Now let's talk about the real star of the show, the bolognese. This simple bolognese is made with crushed tomatoes (I prefer San Marzano), ground turkey, carrots, celery, onions, and plenty of garlic. It simmers gently on the stove and then the zucchini noodles are cooked right in the sauce. This ensures they take on lots of flavor. Depending on your dietary needs, you may want to top everything with some Parmesan cheese, a dollop of fresh ricotta, or as my old roommate used to do, a big heaping spoonful of cottage cheese. It's actually way better than it sounds.
What goes in Zucchini Noodle Bolognese?
You might be asking yourself what goes in Zucchini Noodle Bolognese; if you are, then you’re in the right place.
The most obvious ingredient is the zucchini noodle, aka zoodles – and includes the holy trinity of Italian cooking; onion, celery, and carrot. To that base you’ll add ground beef or turkey; which one you pick is your choice. After browning, add canned crushed tomatoes and tomato paste to form the sauce. It’s all seasoned with red pepper flakes, garlic, oregano, basil, and salt and pepper to taste.
What is Bolognese?
Having it's birthplace in Bologna, Bolognese (also known as ragù) is a sauce now used in all sorts of dishes around the world. It is customarily used in Italy to make tagliatelle al ragù or lasagne alla Bolognese. However, in much of the rest of the world it is used in Spaghetti Bolognese, or Spag Bol as some call it. It is similar to what Americans call “spaghetti,” though spaghetti refers to the type of noodle being used, not the sauce that tops it.
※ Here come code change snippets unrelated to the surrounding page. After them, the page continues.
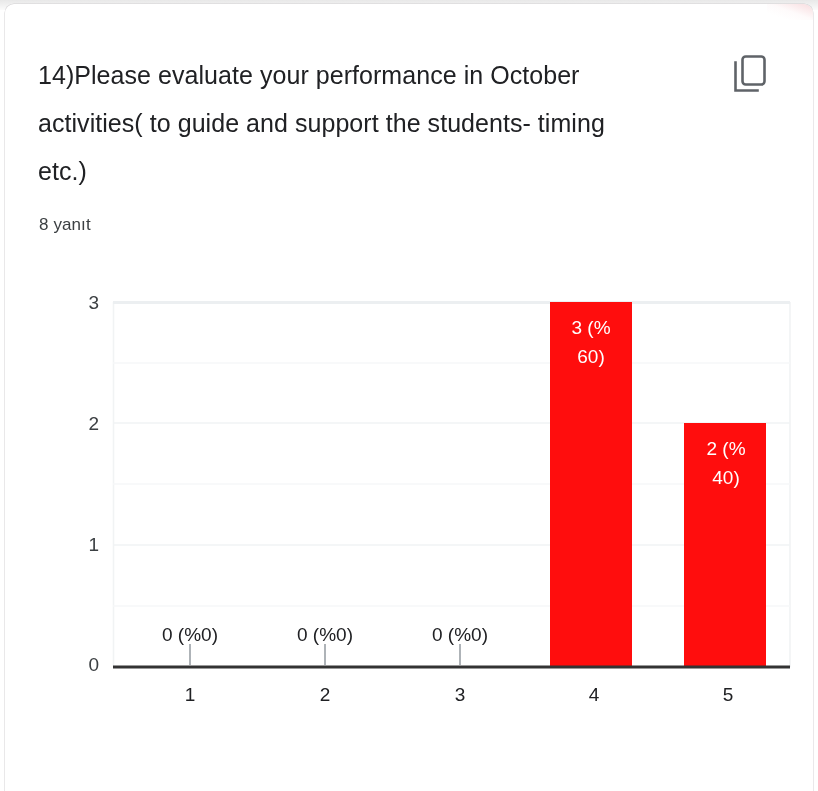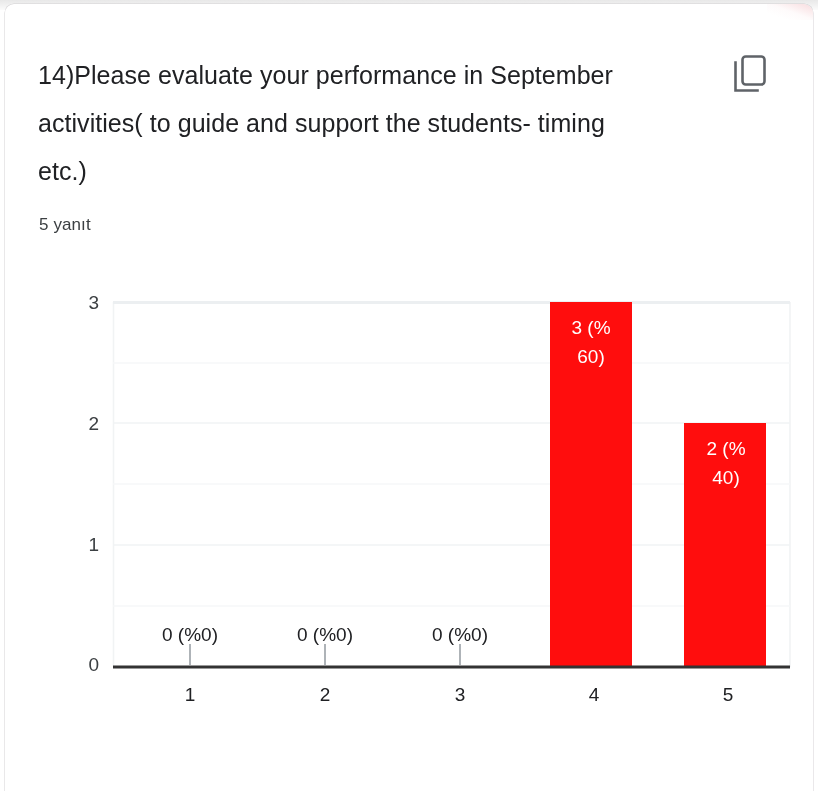--- a/index.html
+++ b/index.html
@@ -128,7 +128,7 @@
 
   <div id="card-corner-tint"></div>
 
-  <div id="question-title">14)Please evaluate your performance in September activities( to guide and support the students- timing etc.)</div>
+  <div id="question-title">14)Please evaluate your performance in October activities( to guide and support the students- timing etc.)</div>
 
   <div id="response-count">5 yanıt</div>
 

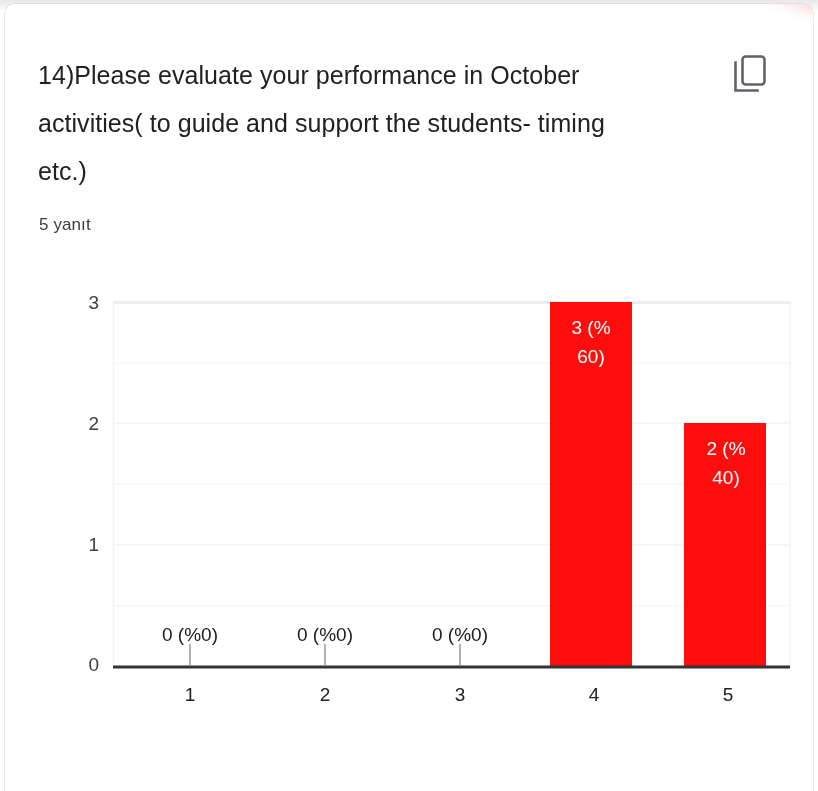--- a/index.html
+++ b/index.html
@@ -130,7 +130,7 @@
 
   <div id="question-title">14)Please evaluate your performance in October activities( to guide and support the students- timing etc.)</div>
 
-  <div id="response-count">5 yanıt</div>
+  <div id="response-count">8 yanıt</div>
 
   <button id="copy-icon-button">
     <span>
Is This Paleo? Whole 30 Compliant? Gluten Free?
Not only is this Zucchini Noodle Bolognese Paleo, Whole 30 compliant, and gluten free; it's also low carb! This dish fits well with just about any diet that you might be on.
Even if you aren’t following a strict diet of any kind this dish is a fantastic way to enjoy Italian food without any of the guilt or the discomfort from eating too much that you would normally have. So don’t be afraid to go back for a second bowl!
Can I use Other Veggies Instead of Zucchini?
Absolutely! If you aren’t a fan of zucchini, which I will admit is a bit of an acquired taste, then don’t worry! You can make noodles out of other vegetables too.
Which ones? Well, I’m glad you asked:
- Broccoli stems
- Butternut squash
- Sweet potatoes
- Summer squash
- Spaghetti squash
- Another low carb pasta option like heart of palm, edamame, or miracle noodles
If meal prep is something you enjoy, or it is something you have been wanting to try out, then this is a fantastic recipe to try it out with. However, I recommend storing the two components separately.
Store your zucchini noodles in an airtight container with a paper towel. The paper towel will soak up the moisture and keep the noodles from going soft. They’ll be good for 5 days this way.
Store the Bolognese in a jar or other airtight container in the fridge. It will be good for about 3 to 4 days.
How to Use Extra Bolognese
If you find yourself with some extra Bolognese, and don’t feel like having the same thing again, then there are a few different things you can do with the leftovers. Here are some of my favorites:
- Chili: Depending on how much you have leftover you could chop up some red bell peppers and some heat to turn your Bolognese into a chili.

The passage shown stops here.